Essas são algumas possíveis respostas a essa pergunta.

No anarquismo uma pessoa pode bater na outra, ela está no comprimento de sua liberdade.

Não, esse é um dos principais erros ao questionar sobre o anarquismo.

O Anarquismo não defende essa liberdade plena, ou ao menos, não essa visão de liberdade que o senso comum tem sobre o anarquismo.

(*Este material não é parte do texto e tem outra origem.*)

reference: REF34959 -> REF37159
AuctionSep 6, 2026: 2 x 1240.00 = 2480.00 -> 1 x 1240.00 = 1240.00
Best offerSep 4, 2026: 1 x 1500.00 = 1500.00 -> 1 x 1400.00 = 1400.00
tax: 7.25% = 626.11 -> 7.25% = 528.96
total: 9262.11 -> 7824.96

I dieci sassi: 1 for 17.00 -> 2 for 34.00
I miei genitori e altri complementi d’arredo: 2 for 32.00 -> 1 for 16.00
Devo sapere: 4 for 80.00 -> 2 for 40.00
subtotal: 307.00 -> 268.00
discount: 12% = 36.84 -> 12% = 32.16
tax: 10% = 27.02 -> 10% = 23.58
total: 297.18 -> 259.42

A liberdade na perspectiva anarquista se baseia, antes de tudo, no respeito, no respeito a liberdade do próximo. A partir do momento que você usa sua “liberdade” para oprimir alguém, você já está deixando de ser anarquista, ou ao menos, está deixando de ser respeitoso. Claro que alcançar tal nível de respeito (tomando por base a sociedade brasileira atual) não seria um processo fácil, mas nunca dissemos que isso seria um processo fácil, nós assumimos que isso será um processo longo e demorado. Parafraseando o Malatesta, não se trata de conquistar a anarquia hoje, amanhã ou daqui cem anos, mas sim em progredir e caminhar em direção ao anarquismo, sempre. Com certeza, depois dessa frase, vão nos chamar de utópicos, e citando agora Eduardo Galenao “A utopia está lá no horizonte. Me aproximo dois passos, ela se afasta dois passos. Caminho dez passos e o horizonte corre dez passos. Por mais que eu caminhe, jamais alcançarei. Para que serve a utopia? Serve para isso: para que eu não deixe de caminhar.”

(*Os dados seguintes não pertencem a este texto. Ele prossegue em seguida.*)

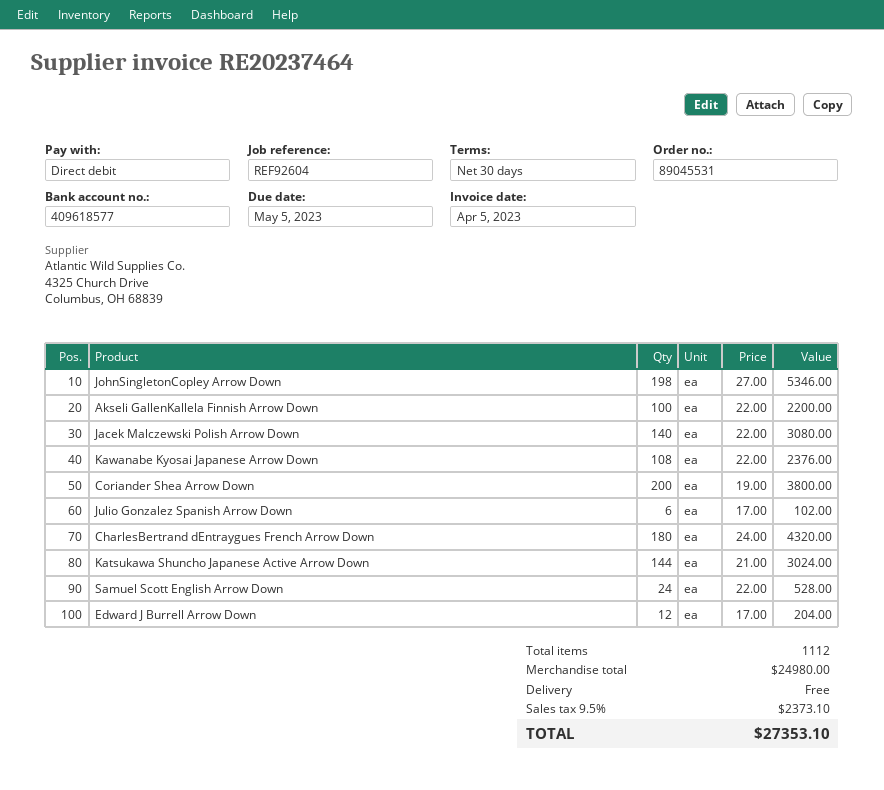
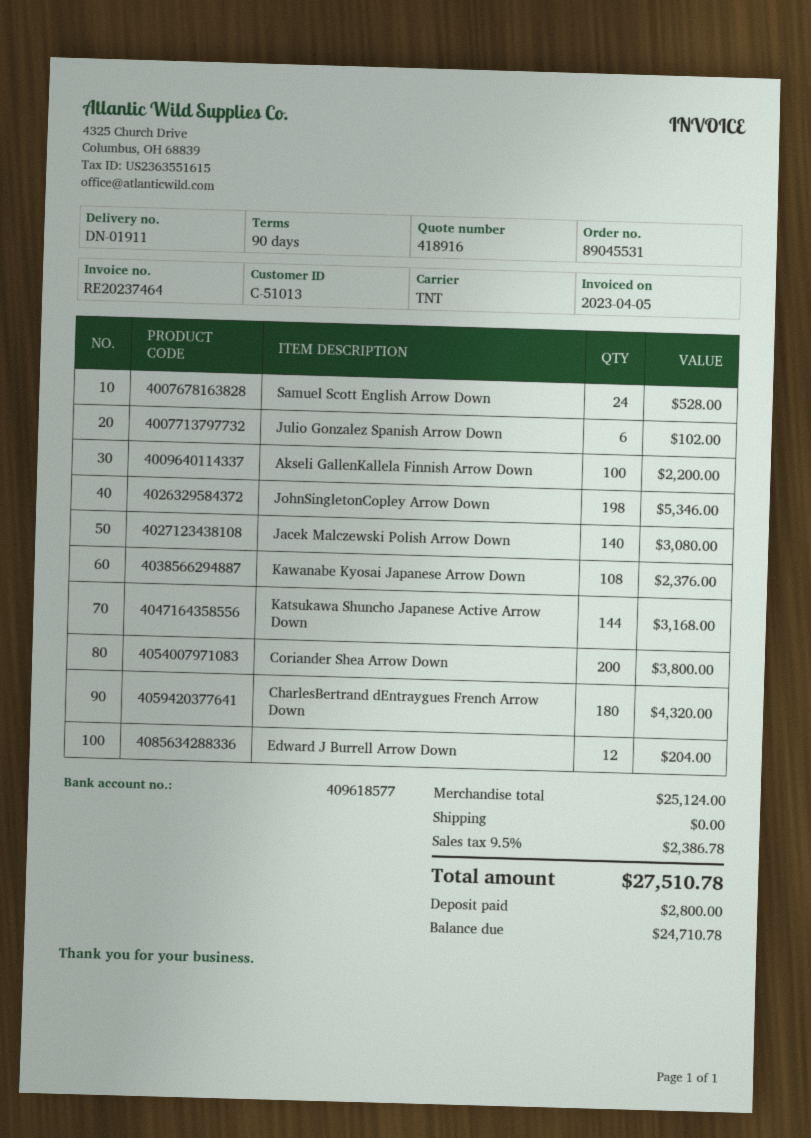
payment terms: 30 days -> 90 days
Katsukawa Shuncho Japanese Active Arrow Down: 144 for 3024.00 -> 144 for 3168.00
subtotal: 24980.00 -> 25124.00
tax: 9.5% = 2373.10 -> 9.5% = 2386.78
total: 27353.10 -> 27510.78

Resumindo, apesar do sonho utópico, não nos envergonhamos disso, nós temos orgulho, é justamente esse desejo utópico que nos move e nos faz a cada dia, mesmo que em pequenos passos, mais próximos a anarquia..

A autoridade na perspectiva Anarquista.

Quando se trata de Autoridade e Anarquia, devemos separar as Autoridades Racionais das Autoridades Irracionais (Erich Fromm – To be or to Have). As Autoridades Racionais são aquelas baseadas na competência, autoridades que são postas de maneira natural por influência e não imposta, ou seja, são autoridades não hierárquicas, enquanto as Autoridades Irracionais são as utilizadas de maneira exploratória e opressiva, são as hierárquicas. A Autoridade Racional é temporária e necessita de constante vigilância, examinação, crítica e é aceitável dependendo de sua performance. Enquanto a Autoridade Irracional é baseada no poder sobre o individuo e/ou povo, ela é promovida por um algo externo, por uma forma de lei, ou algum tipo de “agente” externo que garante essa autoridade, podendo ser uma constituição, uma divindade (como em muitas monarquias) ou algo do tipo.

Anarquistas são contra as Autoridades Irracionais pois são elas as geradoras da desigualdade. Nós reconhecemos uma pessoa que é autoridade em algum assunto, no entanto não reconhecemos uma autoridade. Ter autoridade, ou seja, ter conhecimento ou alguma forma de sabedoria e que seja essa “influência natural” é diferente de estar em autoridade, ou se preferir, ter um aparato externo que garanta esse direito de ser uma autoridade.